> What is required:
Show all lines from the records below in which the string "weight" is present.

--- Extracted material ---

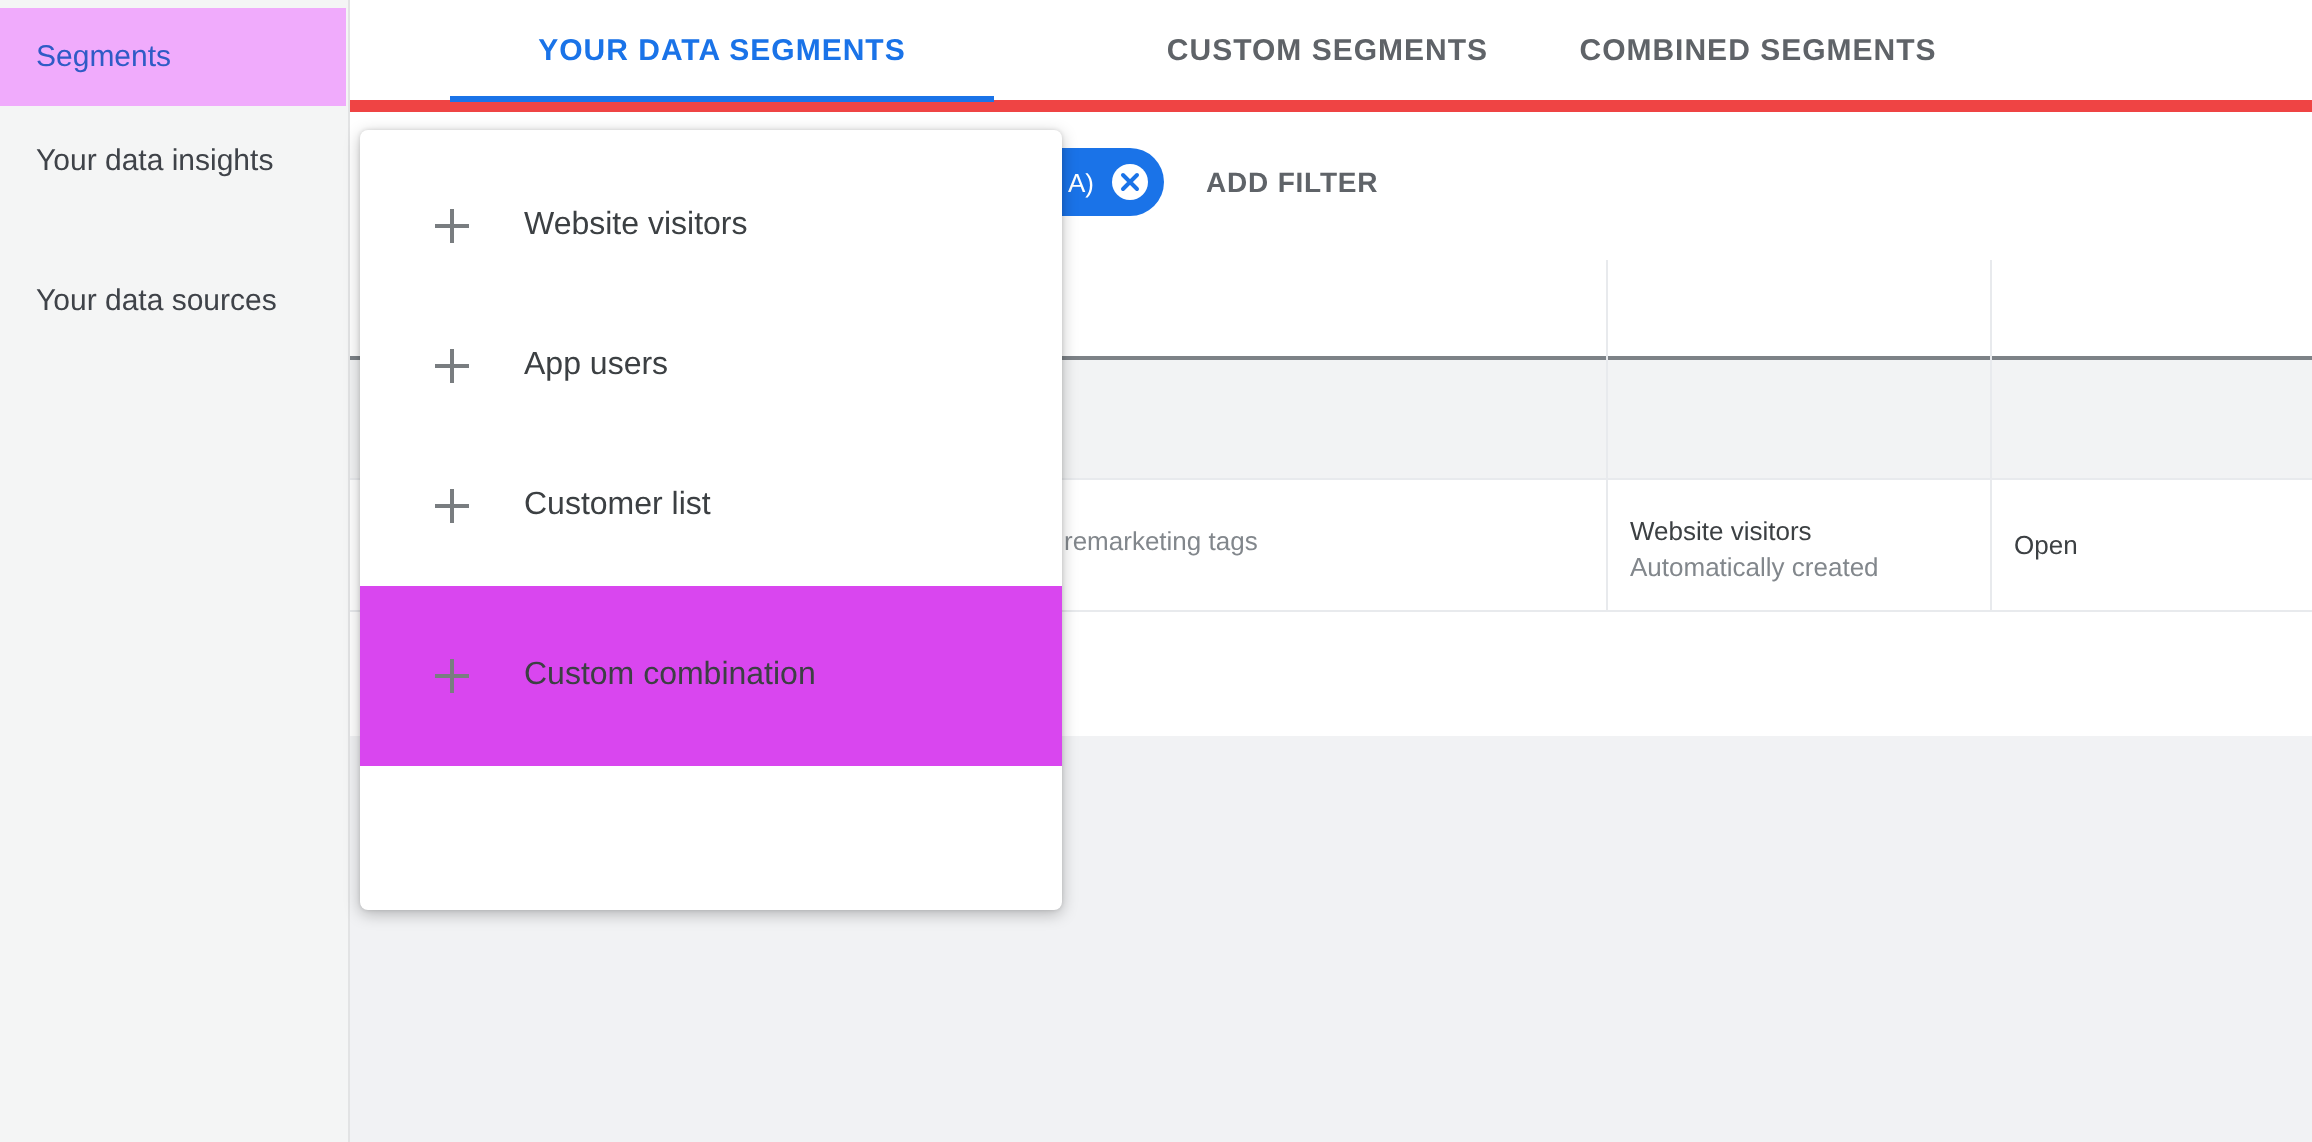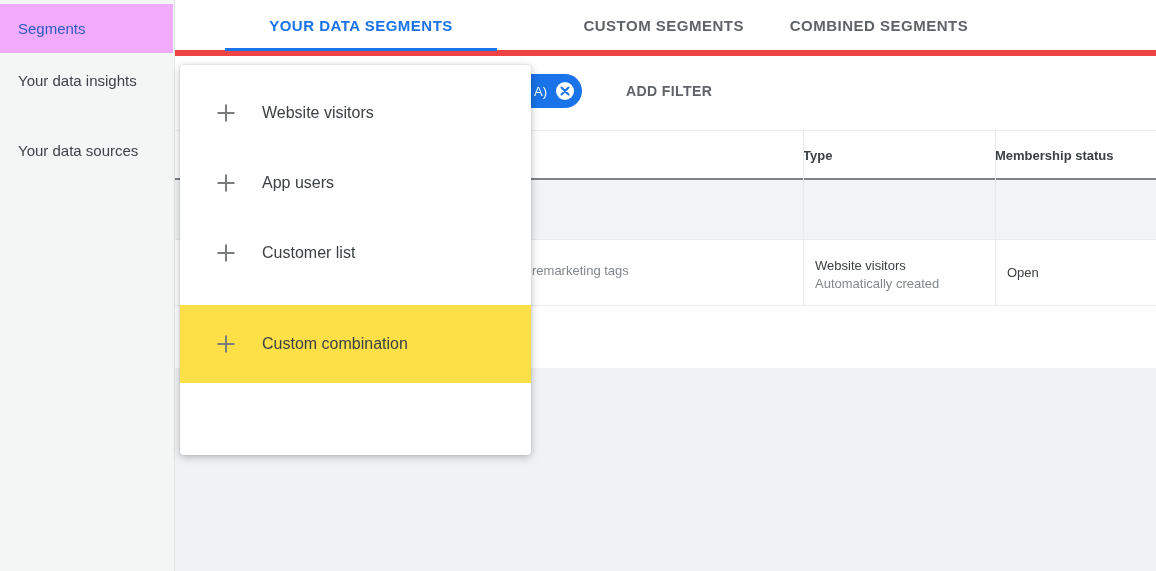--- a/index.html
+++ b/index.html
@@ -31,21 +31,21 @@
   .content { position:absolute; left:175px; top:56px; width:981px; height:312px; background:#fff; }
   .page-lower { position:absolute; left:175px; top:368px; width:981px; height:203px; background:#f1f2f4; }
 
   
   .chip { position:absolute; left:265px; top:18px; width:142px; height:34px; border-radius:17px;
           background:#1a73e8; display:flex; align-items:center; justify-content:flex-end;
           gap:9px; padding-right:8px; z-index:1; }
   .chip-text { color:#fff; font-size:13px; }
   .chip-close { width:18px; height:18px; border-radius:50%; background:#fff; display:flex;
                 align-items:center; justify-content:center; cursor:pointer; flex:0 0 auto; }
-  .add-filter { position:absolute; left:451px; top:18px; height:34px; display:flex; align-items:center;
+  .add-filter { position:absolute; left:428px; top:18px; height:34px; display:flex; align-items:center;
                 font-size:14px; font-weight:bold; letter-spacing:.4px; color:#5f6368; cursor:pointer; }
 
   
   .thead { position:absolute; left:0; top:74px; width:981px; height:48px; border-top:1px solid #ebedef; }
   .th { position:absolute; top:0; height:48px; display:flex; align-items:center;
         font-size:13px; font-weight:bold; color:#3c4043; }
   .th-type { left:12px; } .th-status { left:12px; }
   .col-type-cell   { position:absolute; left:628px; width:192px; }
   .col-status-cell { position:absolute; left:820px; width:161px; }
   .col-div { position:absolute; top:74px; height:176px; width:1px; background:#e8eaed; }
@@ -60,21 +60,21 @@
   .cell-type .primary { color:#3c4043; }
   .cell-type .secondary { color:#82878c; }
   .cell-status { top:24px; padding-left:12px; font-size:13px; color:#3c4043; }
 
   
   .menu { position:absolute; left:180px; top:65px; width:351px; height:390px; background:#fff;
           border-radius:4px; box-shadow:0 2px 8px rgba(0,0,0,.26), 0 0 2px rgba(0,0,0,.12);
           padding-top:13px; z-index:10; }
   .menu-item { height:70px; display:flex; align-items:center; padding-left:35px; gap:25px;
                font-size:16px; color:#3c4043; cursor:pointer; }
-  .menu-item.highlighted { margin-top:17px; height:78px; background:#fde047; }
+  .menu-item.highlighted { margin-top:5px; height:90px; background:#d946ef; }
   .plus-icon { width:22px; height:22px; flex:0 0 auto; }
 </style>
 </head>
 <body>
 
 <div class="app">
 
   <aside class="sidebar">
     <div class="side-item selected">
       <span>Segments</span>
@@ -107,28 +107,20 @@
       <span class="chip-close">
         <svg width="10" height="10" viewBox="0 0 10 10">
           <path d="M1.5 1.5 L8.5 8.5 M8.5 1.5 L1.5 8.5" stroke="#1a73e8" stroke-width="2" stroke-linecap="round" fill="none"></path>
         </svg>
       </span>
     </div>
     <div class="add-filter">
       <span>ADD FILTER</span>
     </div>
 
-    <div class="thead">
-      <div class="th col-type-cell">
-        <span class="th-type">Type</span>
-      </div>
-      <div class="th col-status-cell">
-        <span class="th-status">Membership status</span>
-      </div>
-    </div>
     <div class="header-sep"></div>
 
     <div class="band-row"></div>
 
     <div class="data-row">
       <span class="cell-name-frag">remarketing tags</span>
       <div class="cell-type col-type-cell">
         <div class="primary">Website visitors</div>
         <div class="secondary">Automatically created</div>
       </div>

---

> Task output:
                 font-size:14px; font-weight:bold; letter-spacing:.4px; color:#5f6368; cursor:pointer; }
         font-size:13px; font-weight:bold; color:#3c4043; }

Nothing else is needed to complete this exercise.